"Павел Пепперштейн. Диета старика " - читать интересную книгу автора

вкус", воспроизводить предполагаемый вектор желания). Зато в качестве
пишущего он берет реванш, отказываясь вступать в обмен. Он не вступает с
читателем в компромисс, не подстраивается под него, вынуждая его пройти весь
путь, который преодолел автор. Для читателя такая установка крайне
непривычна: ведь на бессознательном подстраивании под него и строится
литературный успех в обычном понимании слова. Писатель принимается
аудиторией с энтузиазмом потому, что до этого он с не меньшим, хотя и
стыдливо скрываемым энтузиазмом принял эту самую аудиторию в себя. В
домогающейся успеха литературе всегда уже учтен ее читатель, и она
ограничивается тем, что просто "разрабатывает" его. Только небескорыстное
простодушие журналистов заставляет их усматривать в этой встрече некий coup
de foudre, что-то неожиданное и непредсказуемое. Пепперштейн - редкий
писатель, который действительно не знает и даже не хочет знать, каким будет
его читатель. Со стороны он вполне может сойти за Нарцисса, тем более, что
его нарраторы, как правило, не скрывают своего нарциссизма, при виде
читателя в ужасе закрывая лицо руками. Но эти тексты не нарциссичны, если
понимать под нарциссизмом любование самим собой. Это через них, напротив,
постоянно любуются чем-то совершенно иным, калейдоскопическим струением
внешнего. Автор все время хочет разглядеть, прописать нечто настолько
мелкое, что оно может представлять разве что интеллектуальный интерес.
Принимая сторону детали, он незаметно принимает в себя смерть. Местами его
письмо является уже загробным, вестью с того света. Литература для
Пепперштейна - это мир возможного, которое, впрочем, не следует путать с
потенциальным, с тем, чему еще только предстоит реализовать себя. Напротив,
лишь возможное, не нуждаясь в воплощении, принадлежит к сфере актуального
постоянно. Герой рассказа "Предатель Ада" изобретает оружие, позволяющее
превращать смерть в перманентное, интенсивное наслаждение, делая ее
желательной и желанной. Тем самым он, подумают некоторые, выбирает сторону
Рая. Но смерти, увы! боятся как раз потому, что она несет с собой чудовищное
по интенсивности наслаждение, граничащее с ужасом и уже не нуждающееся для
самореализации в фигуре личности. Ведь только факт воплощения ограничивает
ужас его известными формами и вообще делает известное известным: за
пределами воплощения - почему, собственно, развоплощение, несмотря на
местами хитроумные религиозные утешения, так пугает - не возможно, а
(намеренно не извиняюсь за этот невольный каламбур) необходимо Бог знает
что.

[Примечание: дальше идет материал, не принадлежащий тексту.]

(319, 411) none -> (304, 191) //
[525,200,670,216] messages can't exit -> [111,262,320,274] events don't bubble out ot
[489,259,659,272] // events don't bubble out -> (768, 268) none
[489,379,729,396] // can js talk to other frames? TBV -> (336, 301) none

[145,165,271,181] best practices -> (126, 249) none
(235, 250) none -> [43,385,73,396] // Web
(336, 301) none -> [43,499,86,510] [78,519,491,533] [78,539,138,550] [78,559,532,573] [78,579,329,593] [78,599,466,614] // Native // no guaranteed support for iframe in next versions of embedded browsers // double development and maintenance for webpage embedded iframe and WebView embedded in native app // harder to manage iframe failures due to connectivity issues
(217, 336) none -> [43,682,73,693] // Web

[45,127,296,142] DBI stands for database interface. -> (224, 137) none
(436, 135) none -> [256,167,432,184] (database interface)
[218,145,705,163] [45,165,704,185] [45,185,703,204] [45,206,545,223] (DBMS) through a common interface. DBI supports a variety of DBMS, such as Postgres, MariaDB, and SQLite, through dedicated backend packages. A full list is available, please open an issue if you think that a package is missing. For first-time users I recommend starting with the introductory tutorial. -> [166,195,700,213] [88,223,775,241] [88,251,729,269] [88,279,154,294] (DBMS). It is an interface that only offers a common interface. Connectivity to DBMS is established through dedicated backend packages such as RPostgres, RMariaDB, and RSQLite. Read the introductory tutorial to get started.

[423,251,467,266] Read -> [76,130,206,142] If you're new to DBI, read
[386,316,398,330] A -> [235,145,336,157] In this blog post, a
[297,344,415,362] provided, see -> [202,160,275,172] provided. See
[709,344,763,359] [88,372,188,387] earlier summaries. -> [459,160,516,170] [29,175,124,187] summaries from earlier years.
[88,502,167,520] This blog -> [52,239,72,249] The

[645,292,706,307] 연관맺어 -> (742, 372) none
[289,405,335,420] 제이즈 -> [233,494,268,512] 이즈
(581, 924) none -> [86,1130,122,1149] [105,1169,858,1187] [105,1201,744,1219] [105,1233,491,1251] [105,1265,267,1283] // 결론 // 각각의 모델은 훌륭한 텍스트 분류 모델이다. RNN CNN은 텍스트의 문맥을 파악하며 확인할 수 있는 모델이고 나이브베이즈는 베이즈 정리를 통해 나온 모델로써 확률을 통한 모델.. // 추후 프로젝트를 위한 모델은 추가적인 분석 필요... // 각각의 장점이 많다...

В рассказе "Грибы", где дистанция между нарратором и автором резко
сокращается, герой всеми силами пытается стряхнуть с себя галлюциноз, в
отчаянии называя его "первобытным мозгоебством". Зачем? Потому что в его
интенсивном состоянии, "на плато", максимум наслаждения обречен совпасть с
максимумом страдания, на какое-то время делая избыточной, если не излишней
саму форму личности, включая ее аффективный пласт. Плыть в таком состоянии
на автопилоте значит стать простой фигурой бреда. Счастливо избегнув крайне
дискомфортного состояния, герой "Грибов" через несколько часов
вознаграждается целым пучком удачно сцепившихся аффектов, завершающимся
сбором мухоморов (древнейших галлюциногенов).
Теперь, возможно, станет яснее парадокс, связанный с изобретением
"предателя Ада", Койна. Он изобретает невозможное: бесконечно интенсифицируя
связанное со смертью наслаждение, его оружие (о чем ученый умалчивает или,
будучи фигурой сна, не догадывается) претендует заморозить в каком-то
невидимом холодильнике страдание, как если бы это были два разных процесса.